■ ACTION ITEM
Wherever a picture appears, skip it and retype the rest of the data exactly.

■ SOURCE MATERIAL
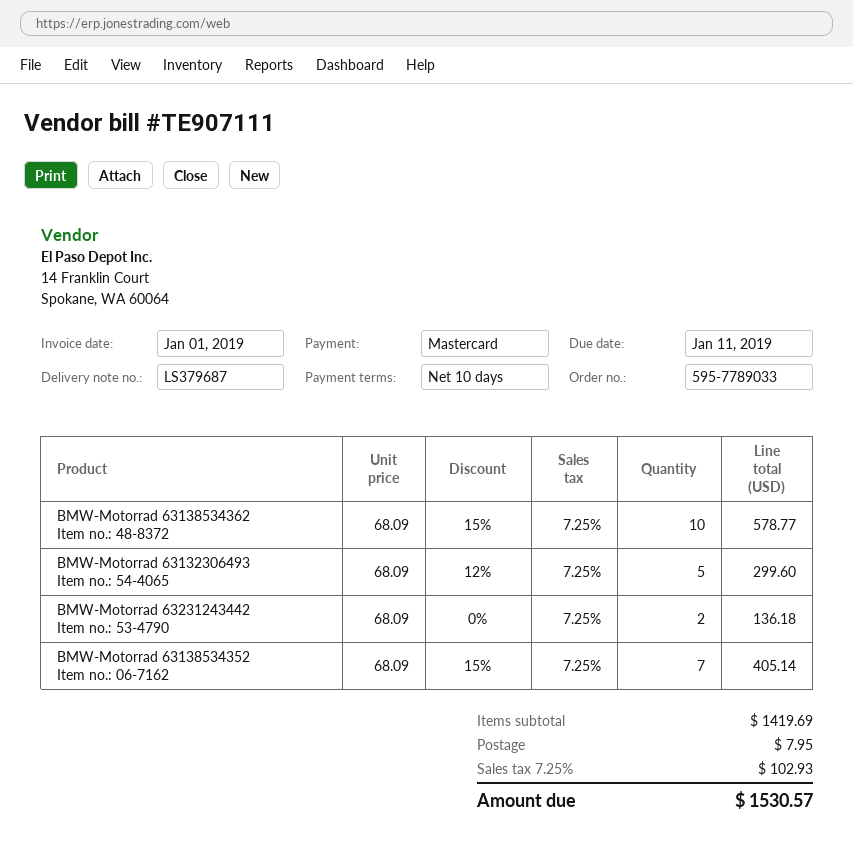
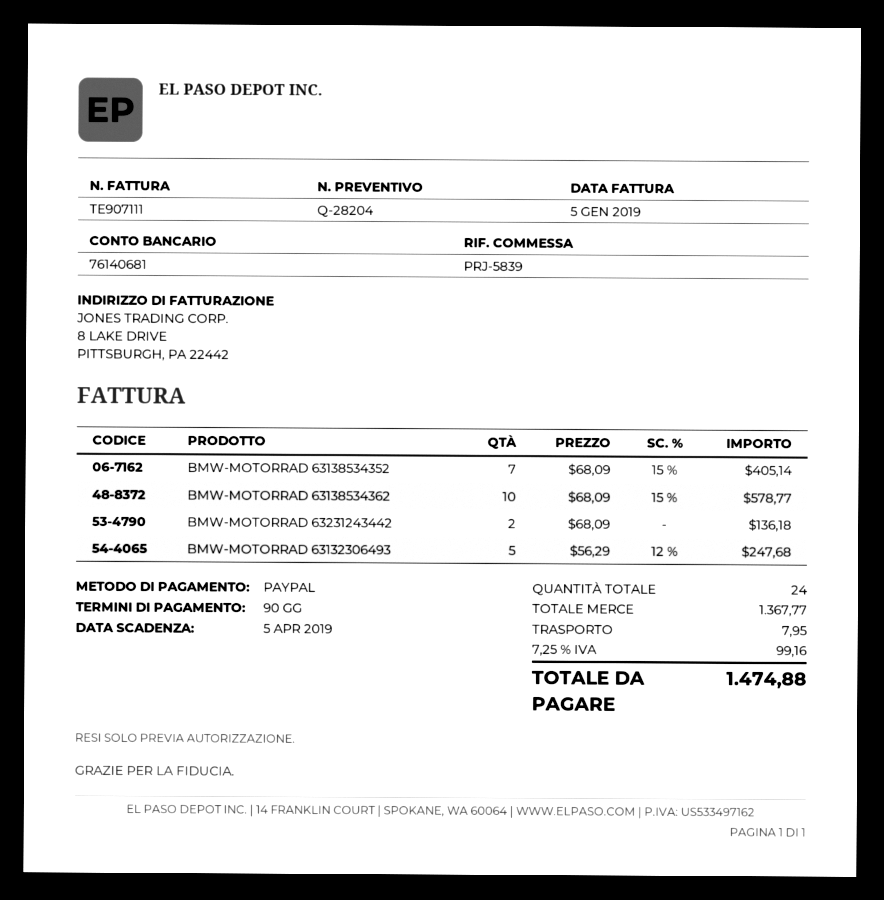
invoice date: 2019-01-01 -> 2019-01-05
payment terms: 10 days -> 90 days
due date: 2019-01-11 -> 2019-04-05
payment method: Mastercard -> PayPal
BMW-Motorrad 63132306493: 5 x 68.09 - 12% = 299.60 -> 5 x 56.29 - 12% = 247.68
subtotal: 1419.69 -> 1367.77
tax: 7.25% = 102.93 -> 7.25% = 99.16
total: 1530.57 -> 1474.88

■ YOUR RESPONSE
invoice date: 2019-01-01 -> 2019-01-05
payment terms: 10 days -> 90 days
due date: 2019-01-11 -> 2019-04-05
payment method: Mastercard -> PayPal
BMW-Motorrad 63132306493: 5 x 68.09 - 12% = 299.60 -> 5 x 56.29 - 12% = 247.68
subtotal: 1419.69 -> 1367.77
tax: 7.25% = 102.93 -> 7.25% = 99.16
total: 1530.57 -> 1474.88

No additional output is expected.